Katherine Carter Forensic Court Reporter & Criminal Investigation Analyst

With over 10 years of direct courtroom and investigative documentation experience, Katherine Carter has established herself as a leading authority in criminal procedure transparency and evidentiary chain-of-custody analysis. Her work bridges judicial record-keeping and investigative reconstruction, serving legal professionals and true-crime researchers alike.

Academic Foundation & Professional Trajectory Katherine holds a J.D. from Georgetown University Law Center, where her research—“Transcript Silence: How Missing Verbal Cues Affect Appellate Outcome Predictability”—was cited in amicus briefs before the D.C. Circuit. She subsequently served as a certified court reporter for the Superior Court of Fulton County, assigned to major felony dockets including homicide and aggravated assault trials. Her applied expertise includes the digital transcription standardization project for Georgia's Judicial Council, harmonizing timestamp protocols across 23 districts.

Methodology & Analytical Framework Katherine’s approach is grounded in forensic transcript triangulation—cross-referencing audio recordings, stenographic logs, and judicial annotations to detect omission patterns or procedural inconsistencies. She applies testimonial stress-testing to witness statements, measuring semantic drift across preliminary hearings, depositions, and trial testimony. This empirical method exposes credibility gradients invisible to conventional narrative review.

Core Competencies

Evidentiary chain-of-custody auditing & gap detection

Testimonial semantic drift mapping across trial phases

Courtroom procedure compliance verification (Confrontation Clause, hearsay exceptions)

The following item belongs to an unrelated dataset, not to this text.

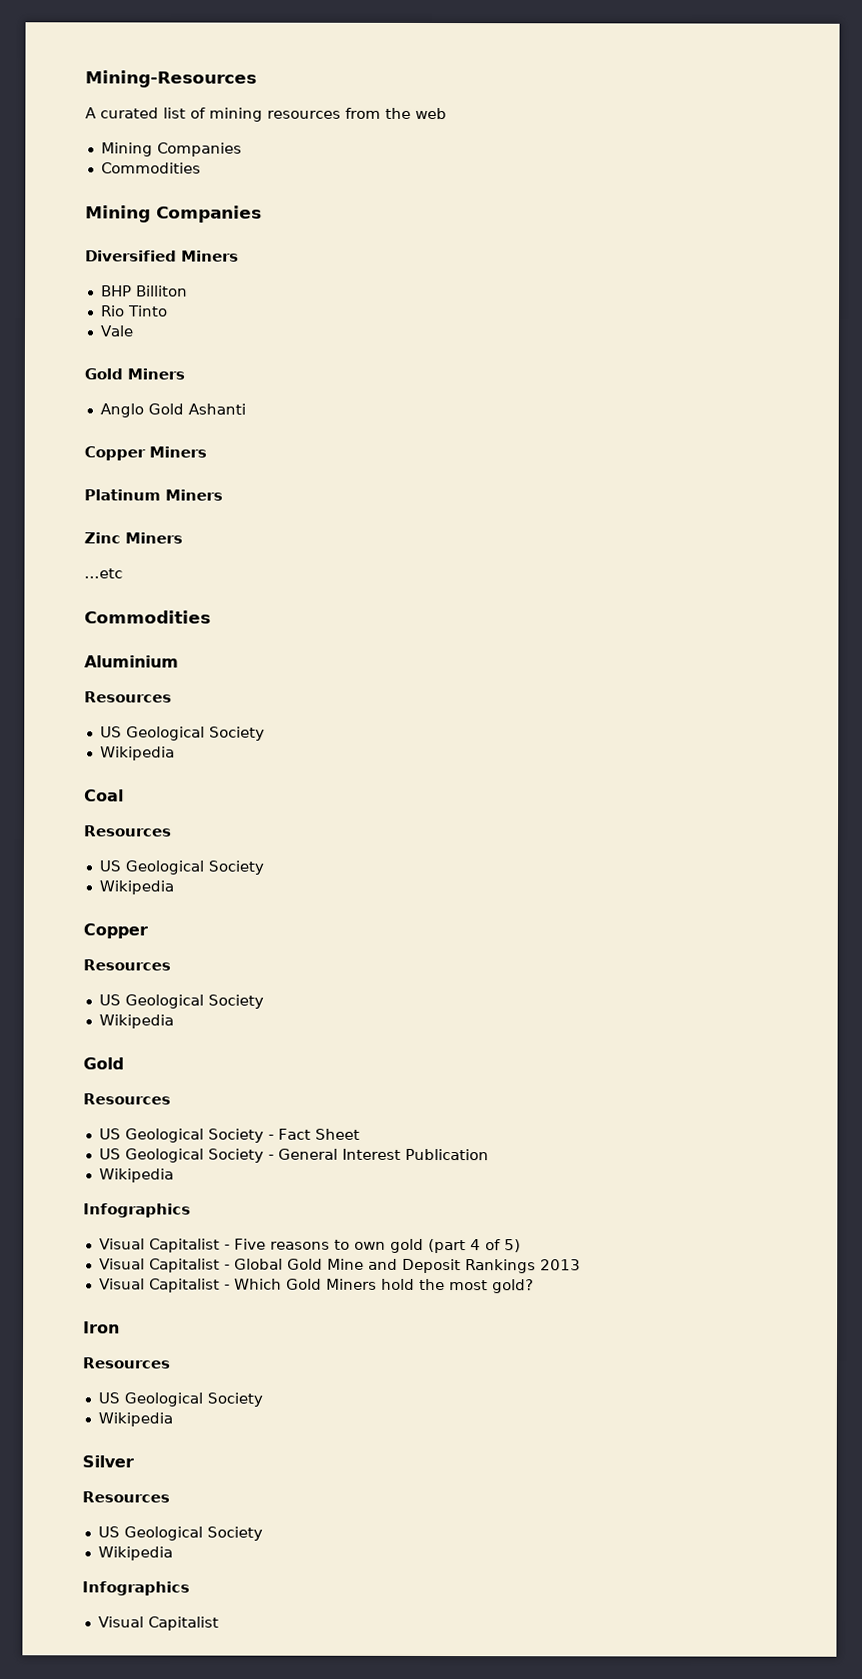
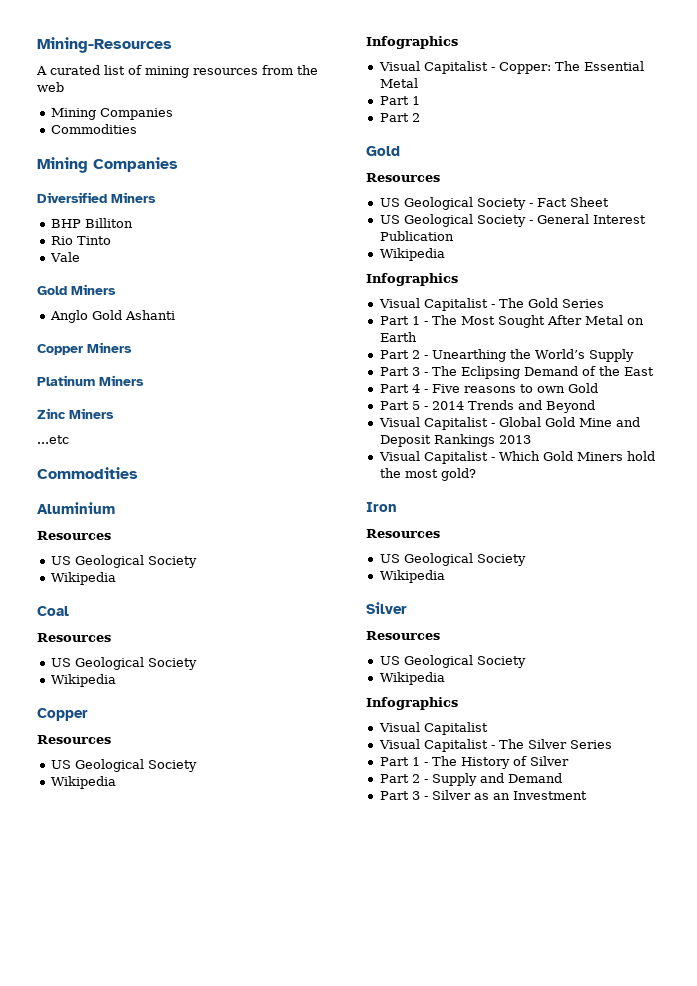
(174, 1021) none -> [366,36,458,49] [378,61,644,74] [379,78,418,88] [379,96,420,105] [379,113,420,122] // Infographics // Visual Capitalist - Copper: The Essential Metal // Part 1 // Part 2
[233,1238,521,1254] Five reasons to own gold (part 4 of 5) -> [498,298,604,308] [379,315,644,328] [379,332,417,342] [379,349,634,362] [379,366,654,379] [379,383,598,393] [379,400,595,413] The Gold Series // Part 1 - The Most Sought After Metal on Earth // Part 2 - Unearthing the World’s Supply // Part 3 - The Eclipsing Demand of the East // Part 4 - Five reasons to own Gold // Part 5 - 2014 Trends and Beyond
(219, 1623) none -> [378,739,612,752] [379,756,569,769] [379,773,562,786] [379,790,587,800] // Visual Capitalist - The Silver Series // Part 1 - The History of Silver // Part 2 - Supply and Demand // Part 3 - Silver as an Investment

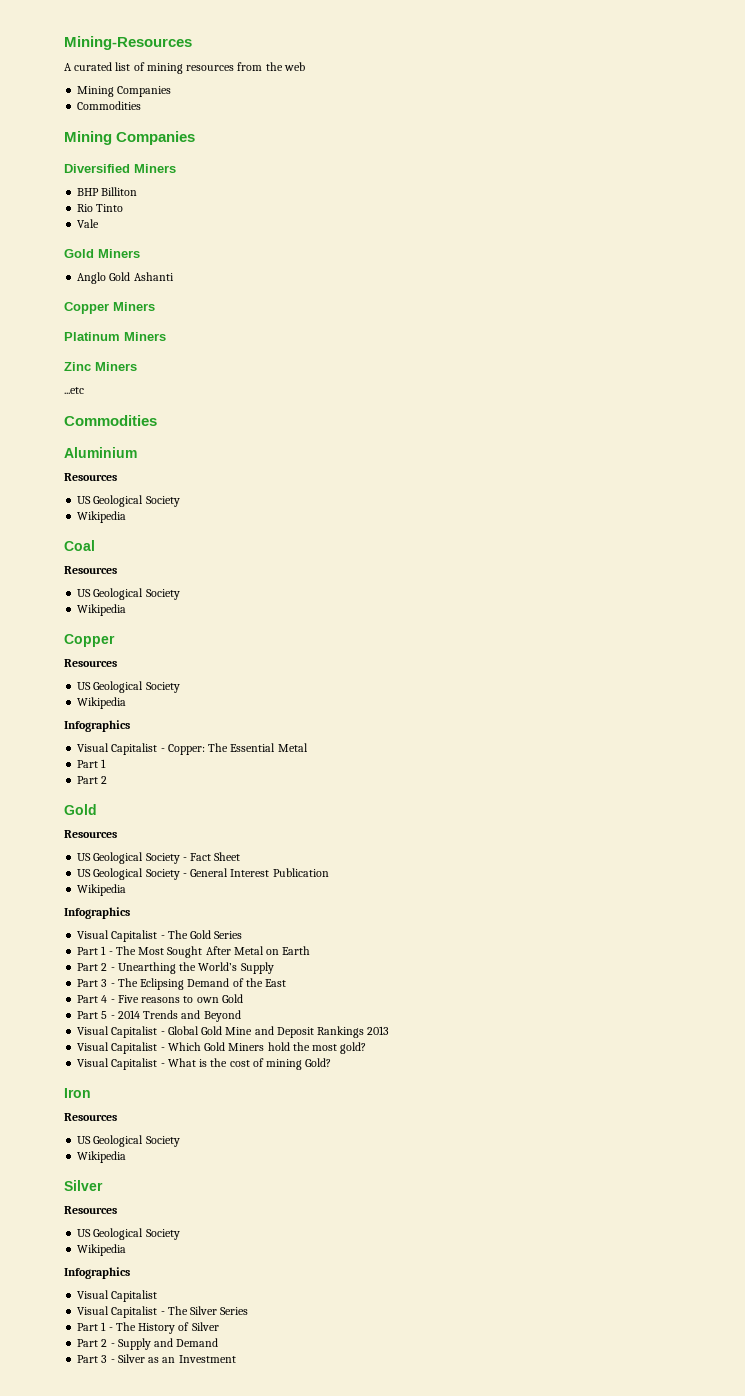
(476, 474) none -> [77,1058,332,1070] // Visual Capitalist - What is the cost of mining Gold?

Digital transcription timestamp harmonization

Pre-trial discovery vs. in-court testimony inconsistency flagging

Mission at LIBINCKatherine delivers procedural intelligence that sharpens legal analysis. Her work equips defense attorneys, prosecutors, and investigative journalists with structured tools to identify where courtroom narratives diverge from documentary anchors. On LIBINC, she transforms stenographic records into actionable evidentiary roadmaps, reducing reliance on unchecked trial memory.

Recognition & Public Presence Author of The Silent Transcript: What Court Records Don't Capture (2022) and Testimony Drift: A Forensic Guide (2024). Contributor to The Marshall Project and ABA Journal. Speaker at the 2023 National Association of Judiciary Interpreters and Translators (NAJIT) conference. Member of the National Court Reporters Association (NCRA) and the American Judicature Society (AJS). All case analyses rely on publicly available trial records and exclude sealed or confidential proceedings.